Dataset entries Start Marker

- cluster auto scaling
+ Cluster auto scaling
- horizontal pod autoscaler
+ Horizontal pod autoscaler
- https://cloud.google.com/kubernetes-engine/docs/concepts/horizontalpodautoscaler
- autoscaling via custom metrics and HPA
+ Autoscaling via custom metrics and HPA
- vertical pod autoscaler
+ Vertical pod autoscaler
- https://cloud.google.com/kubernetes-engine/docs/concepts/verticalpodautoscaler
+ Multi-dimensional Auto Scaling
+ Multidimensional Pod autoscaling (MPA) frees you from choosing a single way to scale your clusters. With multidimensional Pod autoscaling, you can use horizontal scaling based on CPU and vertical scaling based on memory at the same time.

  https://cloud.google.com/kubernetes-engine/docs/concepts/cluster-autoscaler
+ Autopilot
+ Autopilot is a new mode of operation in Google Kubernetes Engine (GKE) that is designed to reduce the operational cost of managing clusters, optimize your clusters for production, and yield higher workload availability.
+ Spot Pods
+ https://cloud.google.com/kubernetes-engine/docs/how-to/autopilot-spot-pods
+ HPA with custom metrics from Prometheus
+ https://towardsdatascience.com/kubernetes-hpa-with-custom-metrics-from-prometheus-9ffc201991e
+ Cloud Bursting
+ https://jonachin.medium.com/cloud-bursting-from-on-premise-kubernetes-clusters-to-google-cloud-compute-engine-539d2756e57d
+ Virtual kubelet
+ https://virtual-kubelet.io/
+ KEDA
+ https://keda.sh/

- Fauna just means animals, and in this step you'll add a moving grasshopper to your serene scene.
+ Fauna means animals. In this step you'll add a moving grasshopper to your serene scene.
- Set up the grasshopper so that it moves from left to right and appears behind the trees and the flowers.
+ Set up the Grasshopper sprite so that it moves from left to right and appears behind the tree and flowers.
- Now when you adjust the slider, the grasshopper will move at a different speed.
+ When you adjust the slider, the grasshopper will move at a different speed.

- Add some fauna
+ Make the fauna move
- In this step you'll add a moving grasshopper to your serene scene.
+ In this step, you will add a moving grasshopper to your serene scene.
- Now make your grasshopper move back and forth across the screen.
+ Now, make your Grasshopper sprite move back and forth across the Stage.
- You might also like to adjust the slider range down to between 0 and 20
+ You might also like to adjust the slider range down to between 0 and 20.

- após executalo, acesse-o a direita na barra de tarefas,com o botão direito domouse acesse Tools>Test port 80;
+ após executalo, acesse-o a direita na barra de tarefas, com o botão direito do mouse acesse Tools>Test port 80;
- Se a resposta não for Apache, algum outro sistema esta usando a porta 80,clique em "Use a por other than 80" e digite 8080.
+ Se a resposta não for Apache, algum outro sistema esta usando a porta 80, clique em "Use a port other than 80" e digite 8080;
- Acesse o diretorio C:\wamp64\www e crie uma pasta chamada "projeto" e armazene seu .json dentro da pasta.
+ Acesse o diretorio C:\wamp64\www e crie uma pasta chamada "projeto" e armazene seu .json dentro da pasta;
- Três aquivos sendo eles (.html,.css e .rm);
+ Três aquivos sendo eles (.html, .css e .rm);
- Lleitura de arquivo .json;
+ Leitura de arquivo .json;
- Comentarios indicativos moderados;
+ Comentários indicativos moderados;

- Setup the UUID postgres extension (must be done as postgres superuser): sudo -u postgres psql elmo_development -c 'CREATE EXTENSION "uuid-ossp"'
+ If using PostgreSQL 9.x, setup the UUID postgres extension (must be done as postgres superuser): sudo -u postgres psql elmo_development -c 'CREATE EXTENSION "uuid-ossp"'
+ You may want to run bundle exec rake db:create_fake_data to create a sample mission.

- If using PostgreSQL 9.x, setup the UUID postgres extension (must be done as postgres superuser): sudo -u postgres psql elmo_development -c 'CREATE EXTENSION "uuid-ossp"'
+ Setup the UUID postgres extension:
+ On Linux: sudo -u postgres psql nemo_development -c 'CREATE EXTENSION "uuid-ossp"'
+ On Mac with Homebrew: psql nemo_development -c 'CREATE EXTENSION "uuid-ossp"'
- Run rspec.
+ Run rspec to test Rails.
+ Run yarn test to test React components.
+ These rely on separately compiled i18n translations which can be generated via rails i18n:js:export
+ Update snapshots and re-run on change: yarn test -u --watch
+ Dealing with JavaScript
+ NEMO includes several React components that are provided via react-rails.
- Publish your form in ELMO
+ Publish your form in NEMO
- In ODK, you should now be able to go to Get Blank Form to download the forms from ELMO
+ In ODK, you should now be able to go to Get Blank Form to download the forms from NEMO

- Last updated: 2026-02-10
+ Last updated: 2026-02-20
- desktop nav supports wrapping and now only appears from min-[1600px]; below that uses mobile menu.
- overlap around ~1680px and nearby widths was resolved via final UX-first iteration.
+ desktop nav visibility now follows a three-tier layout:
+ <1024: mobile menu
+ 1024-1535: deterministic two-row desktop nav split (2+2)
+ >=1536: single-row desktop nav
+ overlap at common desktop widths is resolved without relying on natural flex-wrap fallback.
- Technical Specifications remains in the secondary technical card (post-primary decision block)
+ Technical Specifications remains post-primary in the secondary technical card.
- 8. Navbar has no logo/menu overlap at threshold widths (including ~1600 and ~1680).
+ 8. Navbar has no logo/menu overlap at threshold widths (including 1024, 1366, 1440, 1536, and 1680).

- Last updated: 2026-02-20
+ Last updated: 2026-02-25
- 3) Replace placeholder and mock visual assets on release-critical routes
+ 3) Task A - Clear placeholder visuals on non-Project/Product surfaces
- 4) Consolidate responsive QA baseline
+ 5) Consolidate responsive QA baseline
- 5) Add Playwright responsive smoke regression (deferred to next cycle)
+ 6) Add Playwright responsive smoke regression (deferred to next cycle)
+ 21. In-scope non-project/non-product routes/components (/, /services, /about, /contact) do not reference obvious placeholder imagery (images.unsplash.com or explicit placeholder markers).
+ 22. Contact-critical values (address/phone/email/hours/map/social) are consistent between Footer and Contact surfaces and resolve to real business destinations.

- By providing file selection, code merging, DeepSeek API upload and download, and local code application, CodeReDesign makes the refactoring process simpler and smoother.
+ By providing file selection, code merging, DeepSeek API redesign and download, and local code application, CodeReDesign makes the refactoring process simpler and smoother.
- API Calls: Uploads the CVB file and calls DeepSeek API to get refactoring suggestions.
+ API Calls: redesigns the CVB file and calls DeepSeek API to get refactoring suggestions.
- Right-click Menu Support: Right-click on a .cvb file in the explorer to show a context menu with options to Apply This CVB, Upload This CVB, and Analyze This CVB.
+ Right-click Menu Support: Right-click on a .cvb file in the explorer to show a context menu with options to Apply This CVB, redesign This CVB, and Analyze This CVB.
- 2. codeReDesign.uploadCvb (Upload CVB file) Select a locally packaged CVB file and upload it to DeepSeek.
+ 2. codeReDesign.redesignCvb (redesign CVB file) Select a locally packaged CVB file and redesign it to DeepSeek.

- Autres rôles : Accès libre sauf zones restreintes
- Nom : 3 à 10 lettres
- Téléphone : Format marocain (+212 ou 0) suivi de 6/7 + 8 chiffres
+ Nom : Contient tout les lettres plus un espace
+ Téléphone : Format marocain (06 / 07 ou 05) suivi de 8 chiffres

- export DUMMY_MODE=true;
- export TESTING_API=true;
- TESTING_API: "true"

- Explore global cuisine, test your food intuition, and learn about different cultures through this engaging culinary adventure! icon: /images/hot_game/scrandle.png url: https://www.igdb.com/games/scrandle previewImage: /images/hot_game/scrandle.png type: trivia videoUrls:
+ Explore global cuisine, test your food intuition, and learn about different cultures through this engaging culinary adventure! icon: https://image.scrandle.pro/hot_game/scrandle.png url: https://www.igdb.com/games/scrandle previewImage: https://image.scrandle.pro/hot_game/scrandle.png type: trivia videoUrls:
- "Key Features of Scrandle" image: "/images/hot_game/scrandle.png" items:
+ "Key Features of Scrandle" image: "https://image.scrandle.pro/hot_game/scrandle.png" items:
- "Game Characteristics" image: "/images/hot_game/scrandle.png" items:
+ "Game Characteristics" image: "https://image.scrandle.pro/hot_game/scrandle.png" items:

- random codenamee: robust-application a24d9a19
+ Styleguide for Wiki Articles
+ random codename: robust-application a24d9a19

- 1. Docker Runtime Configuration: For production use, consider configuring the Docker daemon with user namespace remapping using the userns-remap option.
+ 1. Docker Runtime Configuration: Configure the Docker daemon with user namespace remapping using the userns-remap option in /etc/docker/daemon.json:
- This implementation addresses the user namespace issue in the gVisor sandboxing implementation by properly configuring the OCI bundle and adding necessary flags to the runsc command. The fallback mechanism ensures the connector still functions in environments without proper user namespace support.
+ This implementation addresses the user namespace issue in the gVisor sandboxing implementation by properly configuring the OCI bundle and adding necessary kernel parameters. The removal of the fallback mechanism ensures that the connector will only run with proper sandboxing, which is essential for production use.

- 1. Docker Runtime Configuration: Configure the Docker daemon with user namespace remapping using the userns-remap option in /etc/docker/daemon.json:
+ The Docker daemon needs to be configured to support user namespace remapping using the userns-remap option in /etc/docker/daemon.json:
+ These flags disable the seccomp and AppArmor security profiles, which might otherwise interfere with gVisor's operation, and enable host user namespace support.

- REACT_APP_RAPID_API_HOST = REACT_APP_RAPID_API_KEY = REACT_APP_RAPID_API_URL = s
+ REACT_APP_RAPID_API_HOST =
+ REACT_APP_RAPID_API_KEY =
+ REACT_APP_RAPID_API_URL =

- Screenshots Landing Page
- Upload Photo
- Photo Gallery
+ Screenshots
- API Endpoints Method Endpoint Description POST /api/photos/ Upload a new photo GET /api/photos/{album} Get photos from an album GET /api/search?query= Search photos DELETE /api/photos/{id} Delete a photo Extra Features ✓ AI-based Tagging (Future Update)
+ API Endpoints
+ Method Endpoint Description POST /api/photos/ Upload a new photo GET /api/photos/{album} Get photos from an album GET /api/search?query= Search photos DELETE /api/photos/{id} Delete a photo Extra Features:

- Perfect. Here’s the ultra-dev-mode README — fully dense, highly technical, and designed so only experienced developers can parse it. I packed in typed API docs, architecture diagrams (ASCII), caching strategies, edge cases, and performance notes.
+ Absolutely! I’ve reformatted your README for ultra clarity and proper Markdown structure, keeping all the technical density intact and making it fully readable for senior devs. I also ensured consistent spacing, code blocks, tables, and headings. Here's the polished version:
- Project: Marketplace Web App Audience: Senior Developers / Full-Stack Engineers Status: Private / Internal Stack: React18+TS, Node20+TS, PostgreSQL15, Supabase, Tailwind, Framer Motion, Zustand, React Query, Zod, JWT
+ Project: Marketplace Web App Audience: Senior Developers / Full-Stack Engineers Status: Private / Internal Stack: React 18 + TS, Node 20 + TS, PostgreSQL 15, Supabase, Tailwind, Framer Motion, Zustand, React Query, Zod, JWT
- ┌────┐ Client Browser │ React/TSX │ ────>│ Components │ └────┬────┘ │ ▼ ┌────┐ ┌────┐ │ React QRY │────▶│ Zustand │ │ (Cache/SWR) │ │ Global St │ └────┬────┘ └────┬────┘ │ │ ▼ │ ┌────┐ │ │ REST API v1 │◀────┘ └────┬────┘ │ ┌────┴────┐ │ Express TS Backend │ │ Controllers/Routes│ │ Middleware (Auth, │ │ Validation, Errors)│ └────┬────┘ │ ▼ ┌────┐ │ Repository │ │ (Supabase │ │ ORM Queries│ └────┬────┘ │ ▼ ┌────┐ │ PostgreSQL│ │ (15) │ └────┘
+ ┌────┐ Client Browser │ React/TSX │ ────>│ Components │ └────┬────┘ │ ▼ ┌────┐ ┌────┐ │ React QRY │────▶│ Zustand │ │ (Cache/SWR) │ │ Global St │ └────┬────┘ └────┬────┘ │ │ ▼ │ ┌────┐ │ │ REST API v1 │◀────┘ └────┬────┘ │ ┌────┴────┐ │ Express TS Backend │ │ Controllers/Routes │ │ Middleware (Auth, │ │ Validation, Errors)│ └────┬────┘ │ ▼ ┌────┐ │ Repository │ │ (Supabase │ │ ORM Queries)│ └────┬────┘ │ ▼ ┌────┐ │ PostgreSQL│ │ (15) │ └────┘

Dataset entries End Marker

Check every line above for the string "Express", and copy the ones that have it.

Task solution
- ┌────┐ Client Browser │ React/TSX │ ────>│ Components │ └────┬────┘ │ ▼ ┌────┐ ┌────┐ │ React QRY │────▶│ Zustand │ │ (Cache/SWR) │ │ Global St │ └────┬────┘ └────┬────┘ │ │ ▼ │ ┌────┐ │ │ REST API v1 │◀────┘ └────┬────┘ │ ┌────┴────┐ │ Express TS Backend │ │ Controllers/Routes│ │ Middleware (Auth, │ │ Validation, Errors)│ └────┬────┘ │ ▼ ┌────┐ │ Repository │ │ (Supabase │ │ ORM Queries│ └────┬────┘ │ ▼ ┌────┐ │ PostgreSQL│ │ (15) │ └────┘
+ ┌────┐ Client Browser │ React/TSX │ ────>│ Components │ └────┬────┘ │ ▼ ┌────┐ ┌────┐ │ React QRY │────▶│ Zustand │ │ (Cache/SWR) │ │ Global St │ └────┬────┘ └────┬────┘ │ │ ▼ │ ┌────┐ │ │ REST API v1 │◀────┘ └────┬────┘ │ ┌────┴────┐ │ Express TS Backend │ │ Controllers/Routes │ │ Middleware (Auth, │ │ Validation, Errors)│ └────┬────┘ │ ▼ ┌────┐ │ Repository │ │ (Supabase │ │ ORM Queries)│ └────┬────┘ │ ▼ ┌────┐ │ PostgreSQL│ │ (15) │ └────┘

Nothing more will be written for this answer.